Somehow what was unacceptable in Europe became necessary in the New World. The racialization of slavery partly accounts for this apparent paradox. In most societies slavery had been reserved for outsiders, and this status could easily be specified in ethnic or religious terms. Although few of the slaves in ancient Rome were black Africans, the European legacy of Roman law supplied an authoritative codification that allowed captive outsiders to be transformed into economic property, or chattel. The New Testament seemed to endorse slaveholding, while passages in Genesis and Leviticus were held by many early modern Europeans to justify the imposition of permanent bondage on descent groups.
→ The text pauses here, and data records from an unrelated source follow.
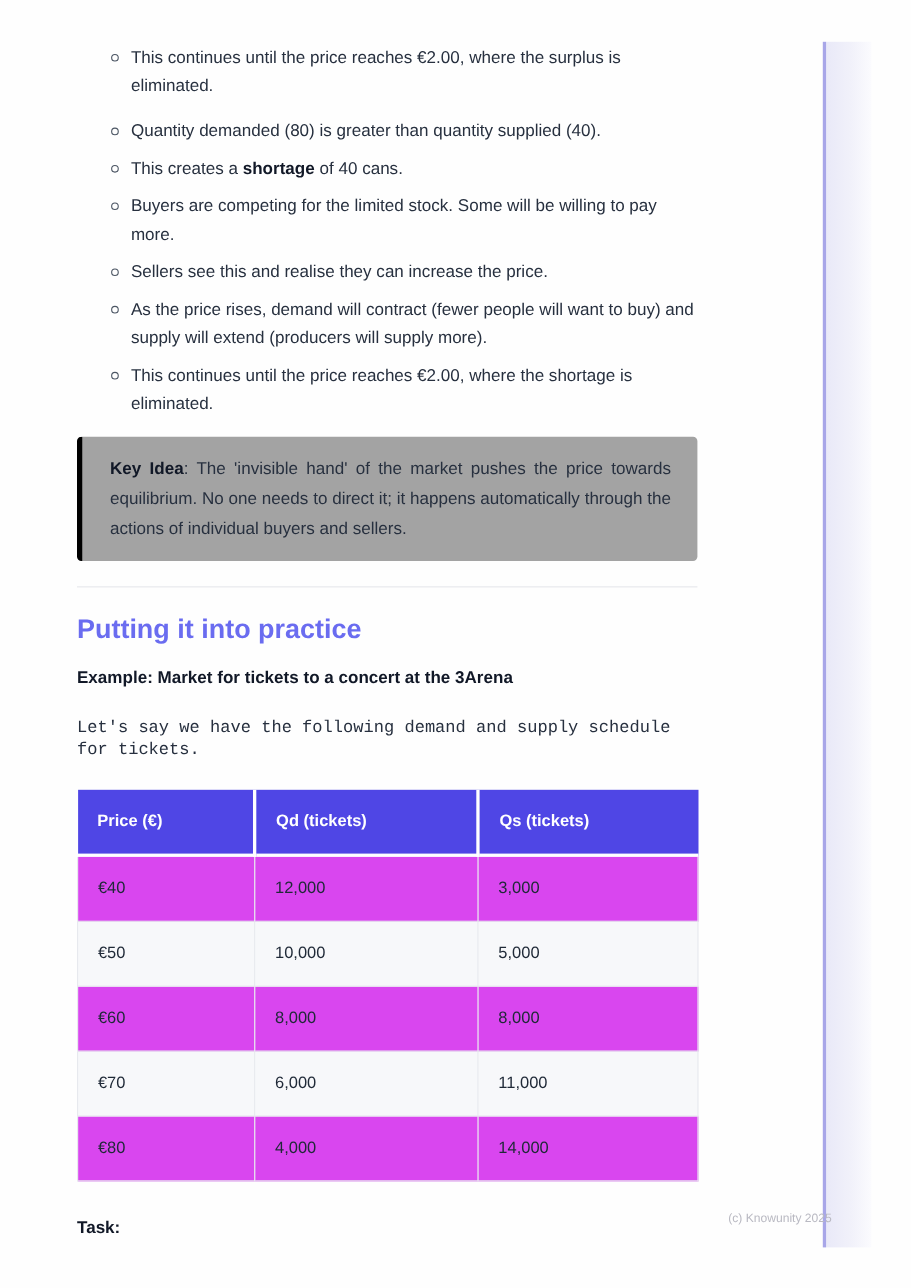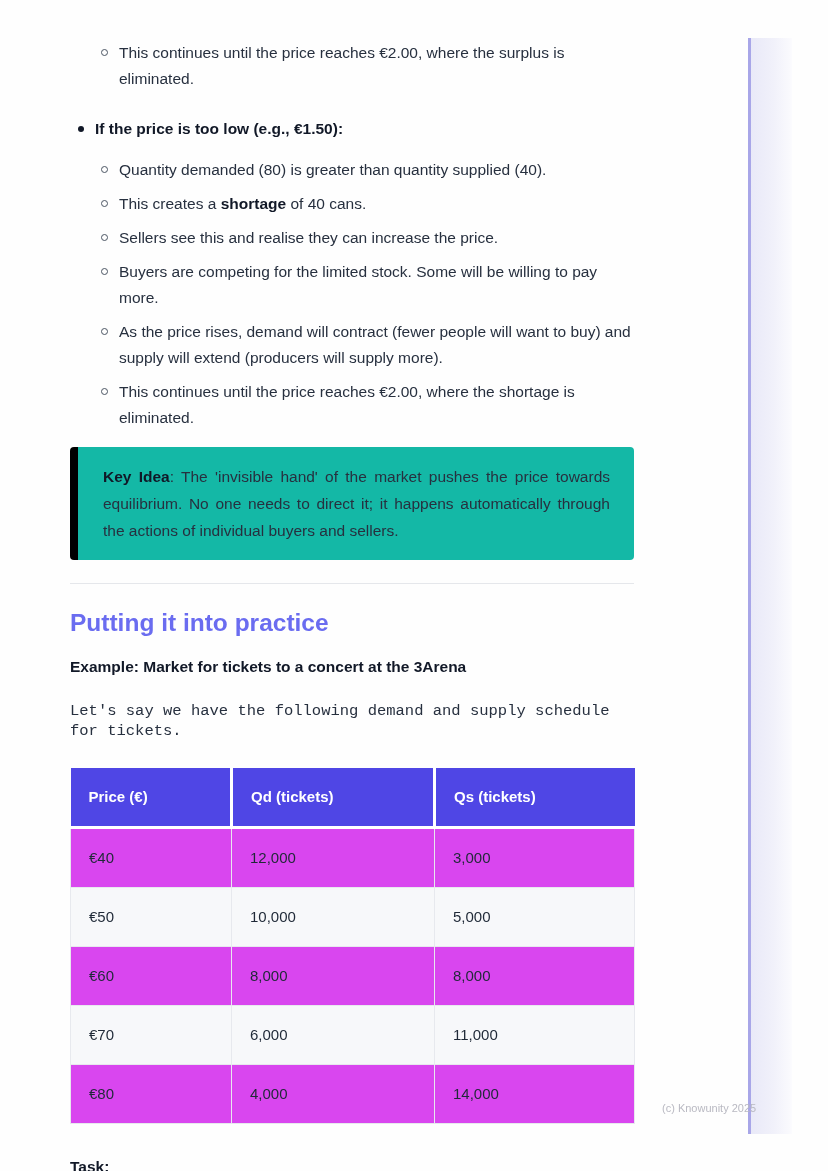--- a/index.html
+++ b/index.html
@@ -70,22 +70,22 @@
     background: #111827;
     border-radius: 50%;
     display: block;
   }
   .sub-list { margin-top: 15px; }
   strong { color: #111827; }
 
   
   .callout {
     margin-top: 16px;
-    background: #14b8a6;
-    border-left: 8px solid #000000;
+    background: #a3a3a3;
+    border-left: 5px solid #000000;
     border-radius: 4px;
     padding: 16px 24px 16px 25px;
     line-height: 27px;
     text-align: justify;
   }
 
   .divider {
     margin-top: 23px;
     border: none;
     border-top: 1px solid #e5e7eb;
@@ -159,41 +159,37 @@
 
   <div class="content">
 
     <ul>
       <li class="sub-item">
         <span class="ring"></span>
         <span>This continues until the price reaches €2.00, where the surplus is eliminated.</span>
       </li>
     </ul>
 
-    <div class="main-item">
-      <span class="disc"></span>
-      <span>If the price is too low (e.g., €1.50):</span>
-    </div>
 
     <ul class="sub-list">
       <li class="sub-item">
         <span class="ring"></span>
         <span><span>Quantity demanded (80) is greater than quantity supplied (40).</span><strong></strong><span></span></span>
       </li>
       <li class="sub-item">
         <span class="ring"></span>
         <span><span>This creates a </span><strong>shortage</strong><span> of 40 cans.</span></span>
       </li>
       <li class="sub-item">
         <span class="ring"></span>
+        <span><span>Buyers are competing for the limited stock. Some will be willing to pay more.</span><strong></strong><span></span></span>
+      </li>
+      <li class="sub-item">
+        <span class="ring"></span>
         <span><span>Sellers see this and realise they can increase the price.</span><strong></strong><span></span></span>
-      </li>
-      <li class="sub-item">
-        <span class="ring"></span>
-        <span><span>Buyers are competing for the limited stock. Some will be willing to pay more.</span><strong></strong><span></span></span>
       </li>
       <li class="sub-item">
         <span class="ring"></span>
         <span><span>As the price rises, demand will contract (fewer people will want to buy) and supply will extend (producers will supply more).</span><strong></strong><span></span></span>
       </li>
       <li class="sub-item">
         <span class="ring"></span>
         <span><span>This continues until the price reaches €2.00, where the shortage is eliminated.</span><strong></strong><span></span></span>
       </li>
     </ul>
The story of slavery and emancipation in the New World has lent itself to several kinds of falsely redemptive interpretation, most of which rely on what one might call the argument from latent virtue. Such accounts ruefully admit enslavement was largely condoned, rather than challenged, by Christianity, capitalism, “English liberties” and American patriotism, with the escape clause that each of the above contained a latent antislavery meaning that in a few decades–or was that centuries?–would emerge into the light of day. The message was that, properly understood, Christianity, capitalism and patriotism were in essence abolitionist. Once the initial paradox, irony and contradiction had been resolved, the comforting truth would be clear. Eric Williams–the Trinidadian leader and author of the classic Capitalism and Slavery (1944)–referred to a variant of this consoling view when he noted in 1964 that “British historians wrote almost as if Britain had introduced Negro slavery for the sole satisfaction of abolishing it.”